Ensure that cpus specified with the isolcpus= boot commandline
option stay outside of the load balancing in the kernel scheduler.

Operations like load balancing can introduce unwanted latencies,
which is exactly what the isolcpus= commandline is there to prevent.

Previously, simply creating a new cpuset, without even touching the
cpuset.cpus field inside the new cpuset, would undo the effects of
isolcpus=, by creating a scheduler domain spanning the whole system,
and setting up load balancing inside that domain. The cpuset root
cpuset.cpus file is read-only, so there was not even a way to undo
that effect.

This does not impact the majority of cpusets users, since isolcpus=
is a fairly specialized feature used for realtime purposes.
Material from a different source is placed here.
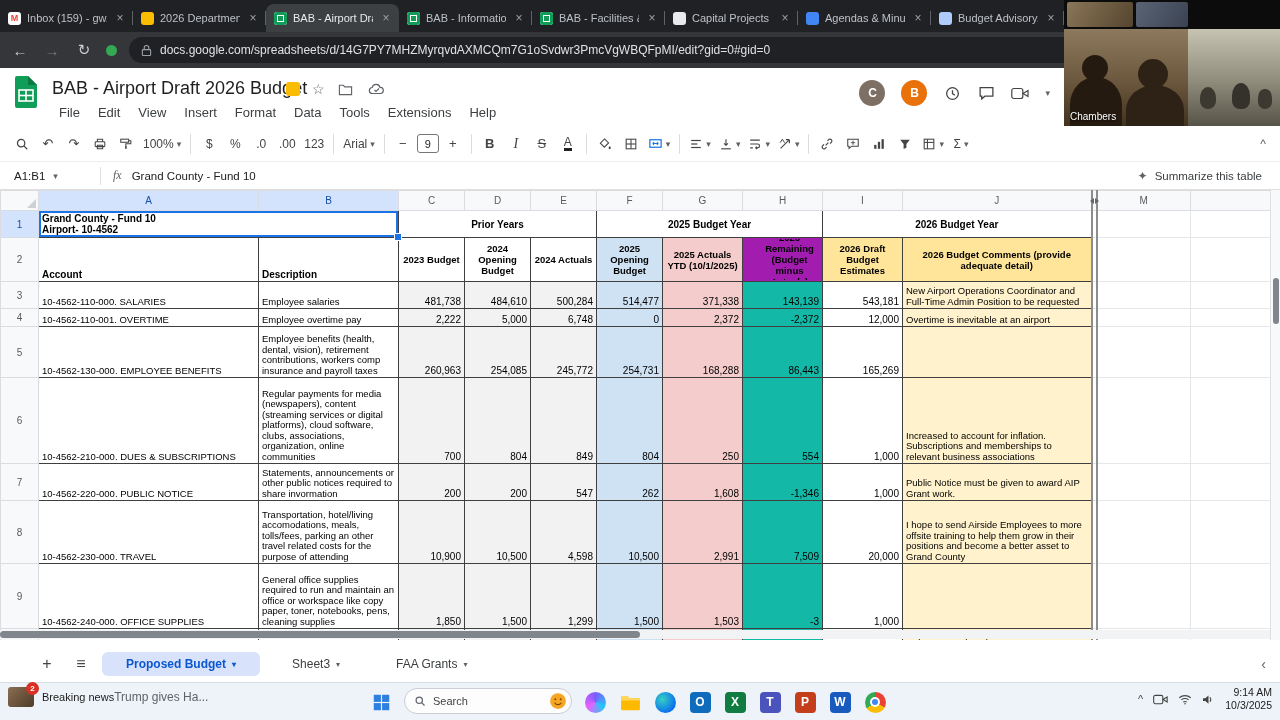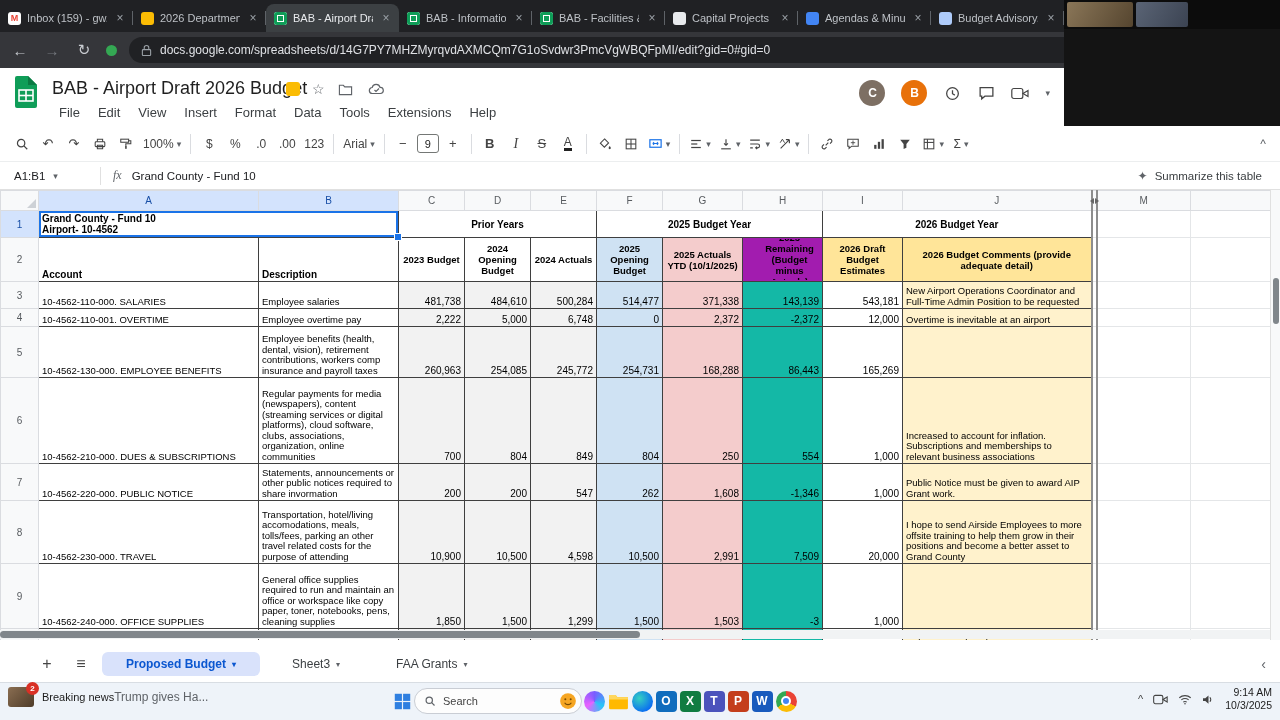"Chambers" div.vo-main { html: none -> <div> <div> <span></span> <span></span> <span></span> <span></span> <span>Chambers</span> </div> <div> <span></span> <span></span> <span></span> </div> </div> }
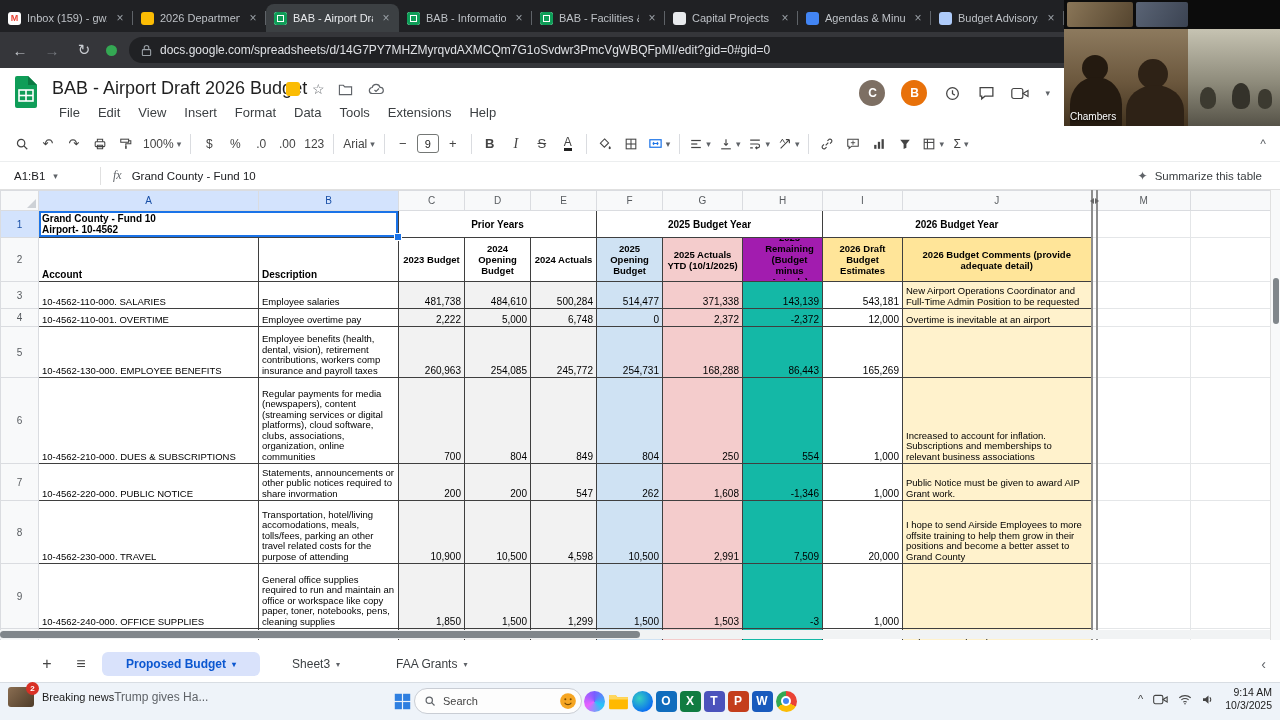"Search" .tb-center { align-items: center -> flex-end; gap: none -> 11px; left: 390px -> 369px }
This version fixes the UP compilation issue, in the same way done
for the other cpumasks.


^ permalink raw reply	[flat|nested] 7+ messages in thread

* [PATCH 1/4] sched,isolcpu: make cpu_isolated_map visible outside scheduler
  2015-03-03 23:00 [PATCH v4 0/4] cpusets,isolcpus: exclude isolcpus from load balancing in cpusets riel
@ 2015-03-03 23:00 ` riel
  2015-03-03 23:00 ` [PATCH 2/4] cpusets,isolcpus: exclude isolcpus from load balancing in cpusets riel
                   ` (3 subsequent siblings)
  4 siblings, 0 replies; 7+ messages in thread
From: riel @ 2015-03-03 23:00 UTC (permalink / raw)
  To: tj; +Cc: linux-kernel

From: Rik van Riel <riel@redhat.com>

Needed by the next patch. Also makes cpu_isolated_map present
when compiled without SMP and/or with CONFIG_NR_CPUS=1, like
the other cpu masks.

At some point we may want to clean things up so cpumasks do
not exist in UP kernels. Maybe something for the CONFIG_TINY
crowd.

Cc: Peter Zijlstra <peterz@infradead.org>
Cc: Clark Williams <williams@redhat.com>
Cc: Li Zefan <lizefan@huawei.com>
Cc: Ingo Molnar <mingo@redhat.com>
Cc: Luiz Capitulino <lcapitulino@redhat.com>
Cc: David Rientjes <rientjes@google.com>
Cc: Mike Galbraith <umgwanakikbuti@gmail.com>
Cc: cgroups@vger.kernel.org
Signed-off-by: Rik van Riel <riel@redhat.com>
---
 include/linux/sched.h | 2 ++
 kernel/sched/core.c   | 6 +++---
 2 files changed, 5 insertions(+), 3 deletions(-)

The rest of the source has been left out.